Discuss quantitative phlebotomy?

This is a way of confirming iron overload when iron overload is suspected and a liver biopsy cannot be performed. Iron overload can be confirmed or refuted by determining the number of weekly 500 mL phlebotomies which is required to produce iron deficient erythropoiesis. Normal men have approximately 1 g of iron stores. As a result, 4-5 phlebotomies will produce an iron deficient state (microcytosis or hypochromia with anaemia). In contrast, patients with significant iron loading usually have at least 5-20g of iron stores, requiring at least 20 units of phlebotomy to induce iron deficiency.

Discuss the prognosis??

The major causes of death are decompensated cirrhosis, hepatocellular carcinoma (HCC), diabetes mellitus, and cardiomyopathy. HCC accounts for about 30% of all deaths in HFE-HC, whereas other complications of cirrhosis account for an additional 20%. HCC is exceedingly rare in non?cirrhotic HFE-HC. There is overwhelming evidence that institution of phlebotomy therapy before cirrhosis and/or diabetes develop will significantly reduce the morbidity and mortality of HFE-HC. Certain clinical features may be ameliorated by phlebotomy (malaise, fatigue, skin pigmentation, insulin requirements in diabetes, abdominal pain), whereas other features are either less responsive to iron removal or do not respond at all (arthropathy, hypogonadism, cirrhosis).
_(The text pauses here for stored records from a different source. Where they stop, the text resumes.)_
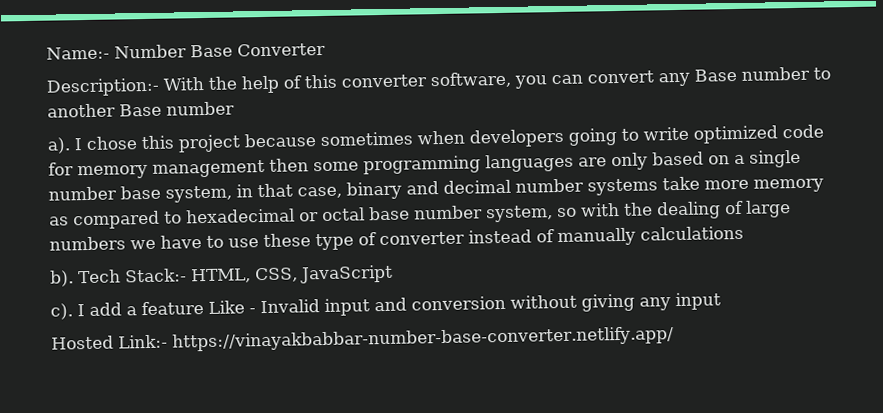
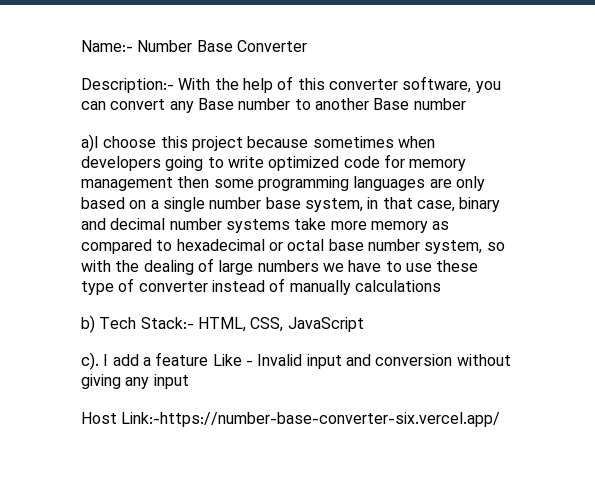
- a). I chose this project because sometimes when developers going to write optimized code for memory management then some programming languages are only based on a single number base system, in that case, binary and decimal number systems take more memory as compared to hexadecimal or octal base number system, so with the dealing of large numbers we have to use these type of converter instead of manually calculations
+ a)I choose this project because sometimes when developers going to write optimized code for memory management then some programming languages are only based on a single number base system, in that case, binary and decimal number systems take more memory as compared to hexadecimal or octal base number system, so with the dealing of large numbers we have to use these type of converter instead of manually calculations
- b). Tech Stack:- HTML, CSS, JavaScript
+ b) Tech Stack:- HTML, CSS, JavaScript
- Hosted Link:- https://vinayakbabbar-number-base-converter.netlify.app/
+ Host Link:-https://number-base-converter-six.vercel.app/

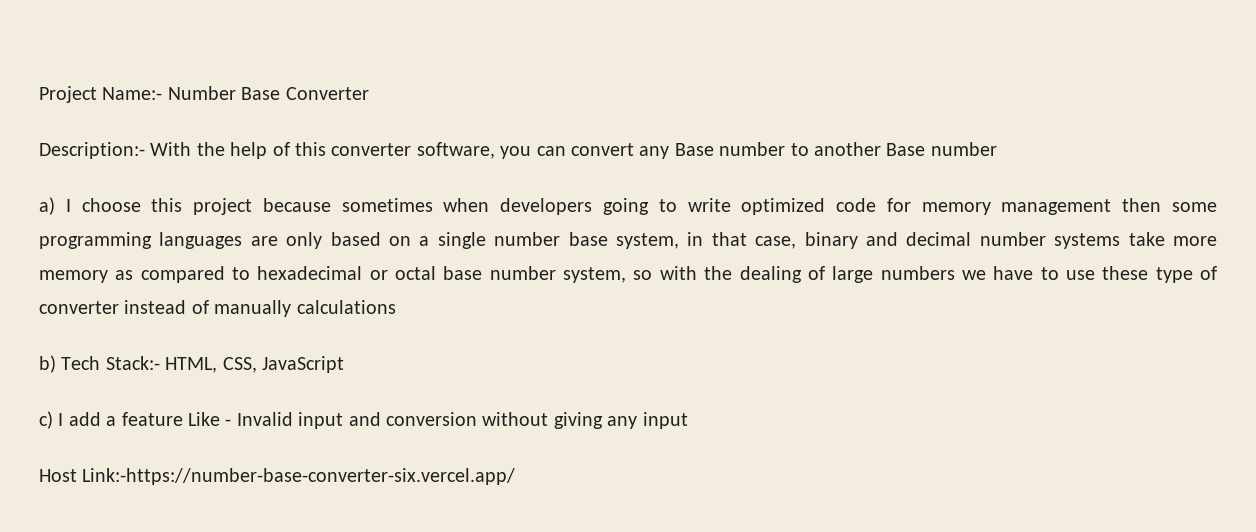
- Name:- Number Base Converter
+ Project Name:- Number Base Converter
- a)I choose this project because sometimes when developers going to write optimized code for memory management then some programming languages are only based on a single number base system, in that case, binary and decimal number systems take more memory as compared to hexadecimal or octal base number system, so with the dealing of large numbers we have to use these type of converter instead of manually calculations
+ a) I choose this project because sometimes when developers going to write optimized code for memory management then some programming languages are only based on a single number base system, in that case, binary and decimal number systems take more memory as compared to hexadecimal or octal base number system, so with the dealing of large numbers we have to use these type of converter instead of manually calculations
- c). I add a feature Like - Invalid input and conversion without giving any input
+ c) I add a feature Like - Invalid input and conversion without giving any input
Cirrhosis does not reverse with iron removal and the development of decompensated liver disease is an indication to consider OLT.
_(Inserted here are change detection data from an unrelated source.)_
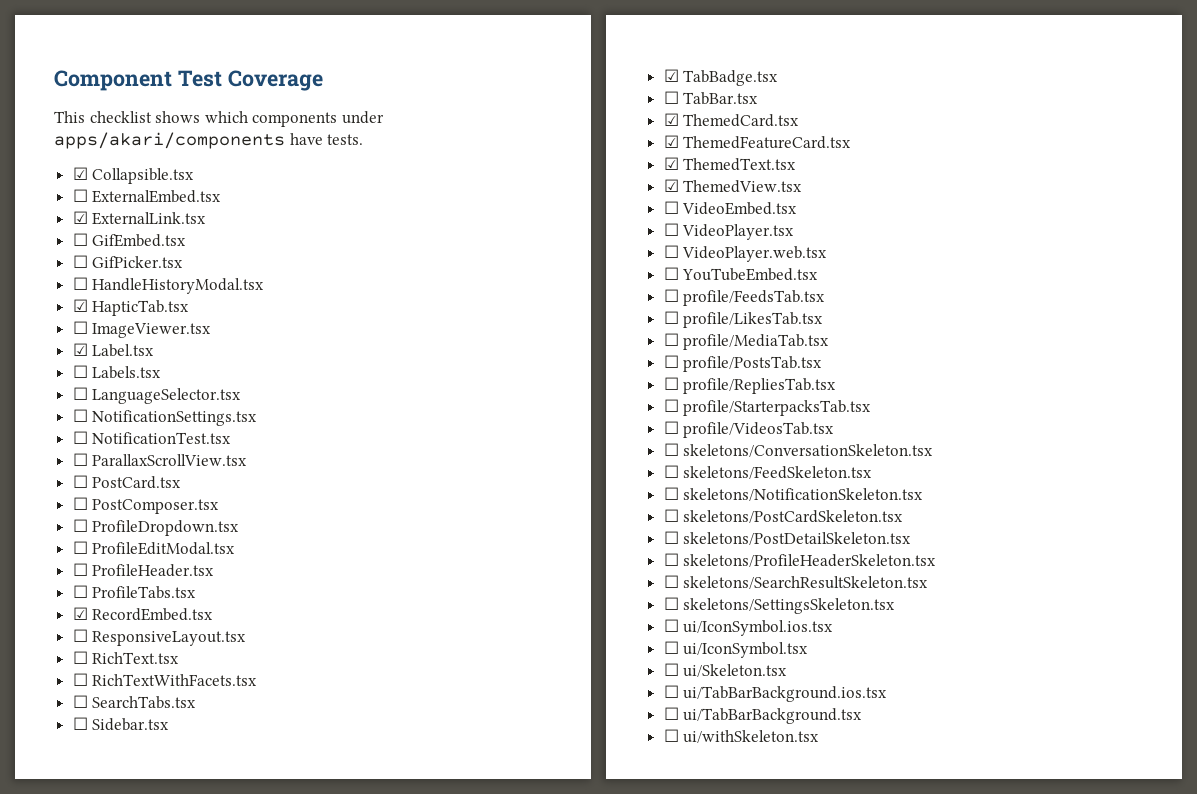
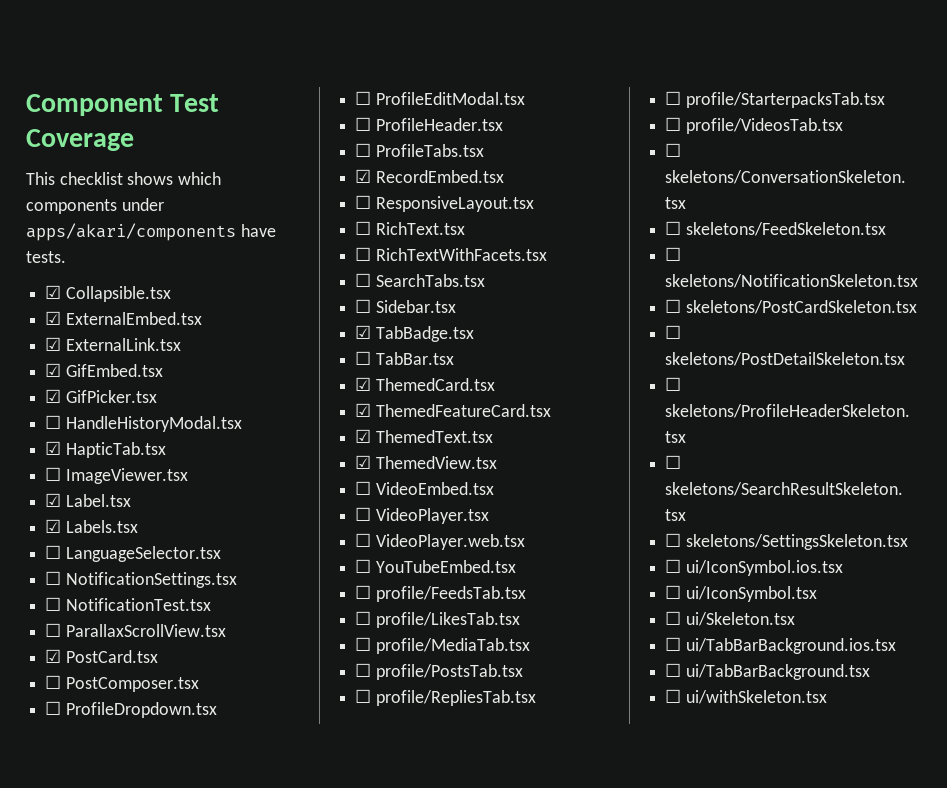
- ☐ ExternalEmbed.tsx
+ ☑ ExternalEmbed.tsx
- ☐ GifEmbed.tsx
+ ☑ GifEmbed.tsx
- ☐ GifPicker.tsx
+ ☑ GifPicker.tsx
- ☐ Labels.tsx
+ ☑ Labels.tsx
- ☐ PostCard.tsx
+ ☑ PostCard.tsx

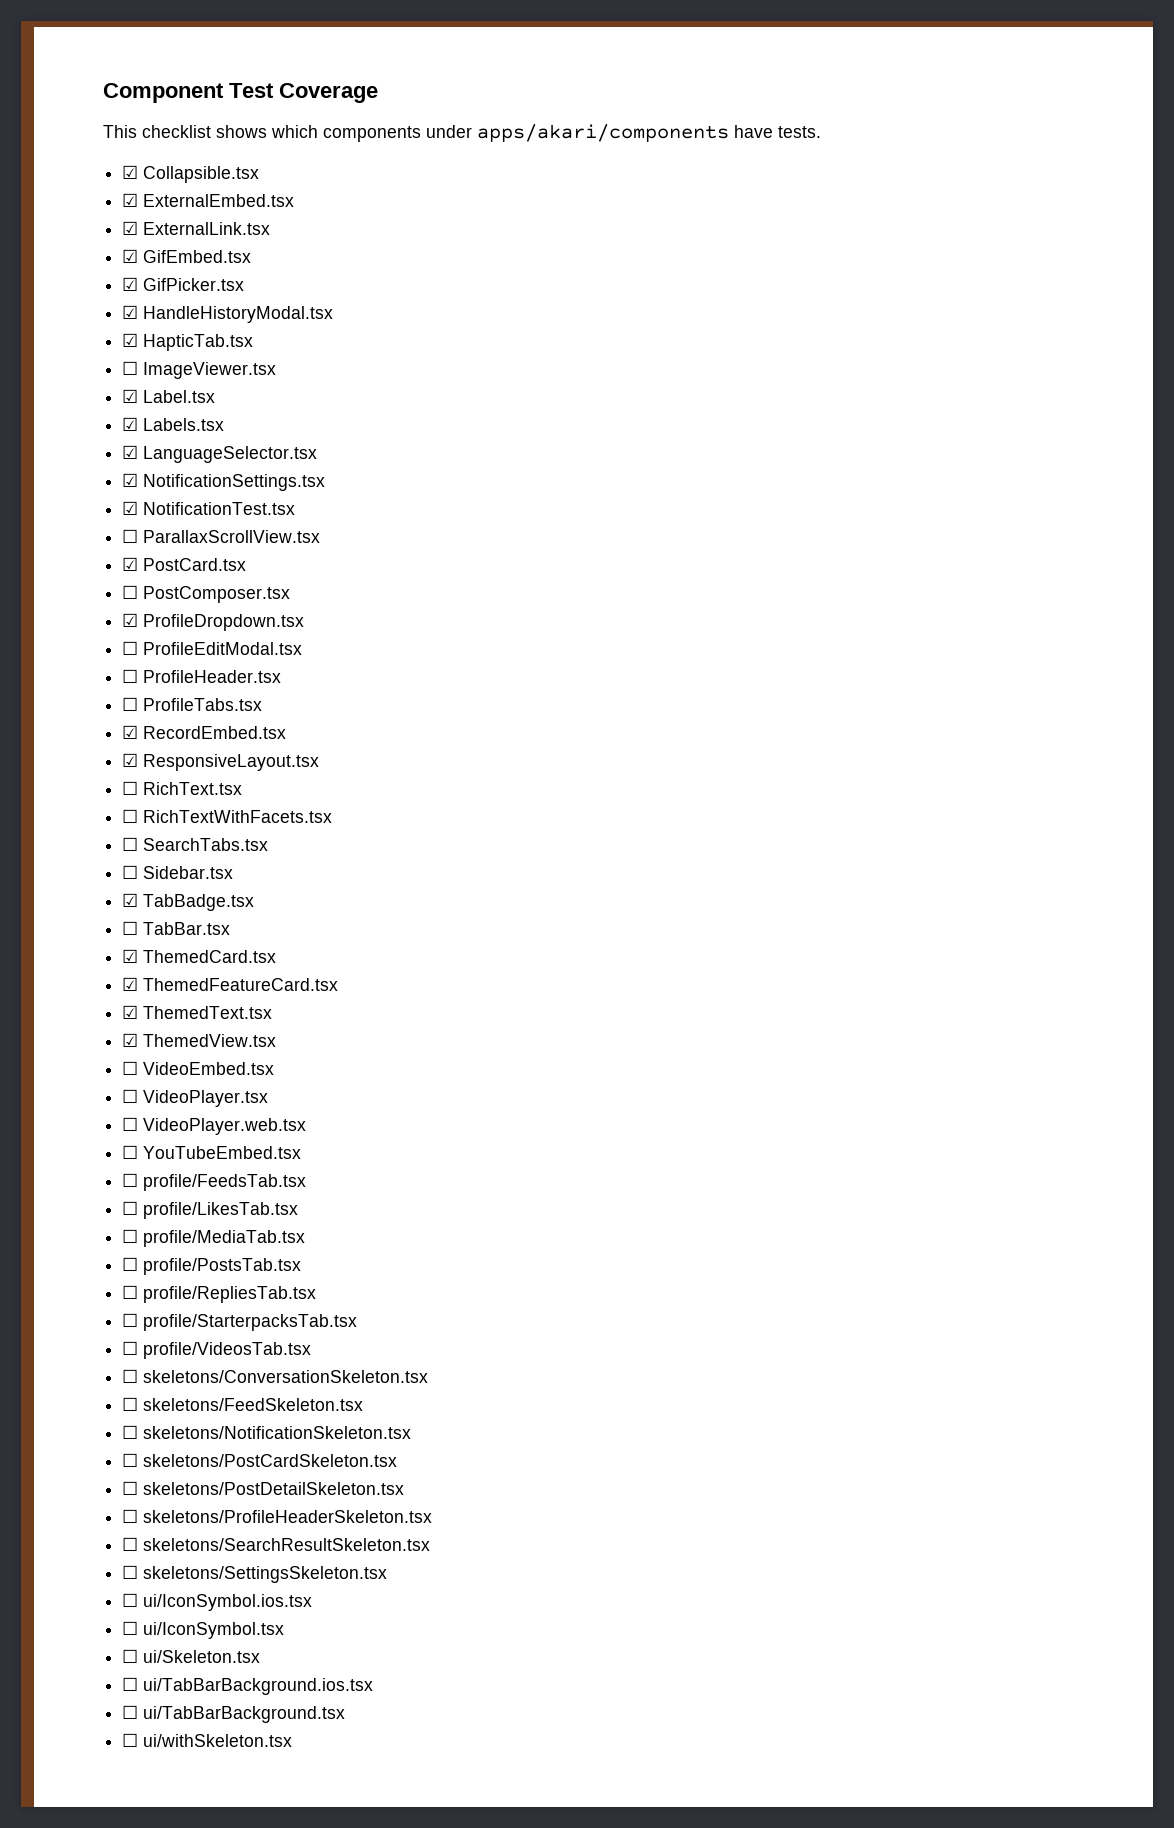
- ☐ HandleHistoryModal.tsx
+ ☑ HandleHistoryModal.tsx
- ☐ LanguageSelector.tsx
+ ☑ LanguageSelector.tsx
- ☐ NotificationSettings.tsx
+ ☑ NotificationSettings.tsx
- ☐ NotificationTest.tsx
+ ☑ NotificationTest.tsx
- ☐ ProfileDropdown.tsx
+ ☑ ProfileDropdown.tsx
- ☐ ResponsiveLayout.tsx
+ ☑ ResponsiveLayout.tsx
Discuss secondary causes of iron overload??

Secondary iron overload occurs in ineffective erythopoiesis like thalassaemia major, sideroblastic anaemia, chronic haemolytic anaemia’s etc and chronic liver diseases like hepatitis C and B, alcohol-induced liver disease, porphyria cutanea tarda, fatty liver disease etc. Phlebotomy is useful only in certain forms of secondary iron overload. It has been used in African iron overload and porphyria cutanea tarda with reduction in morbidity and mortality.? In secondary iron overload associated with ineffective erythropoiesis, iron chelation therapy with parenteral deferoxamine is the treatment of choice.

References

1. AASLD Practice Guidelines. Diagnosis and Management of Hemochromatosis.
2. EASL Clinical Practice Guidelines for HFE Hemochromatosis. J Hepatol (2010).
3. Iron in fatty liver and in the metabolic syndrome: A promising therapeutic target. Dongiovanni P, Fracanzani AL, Fargion S, Valent L. J Hepatol. 2011 Oct;55(4):920–932.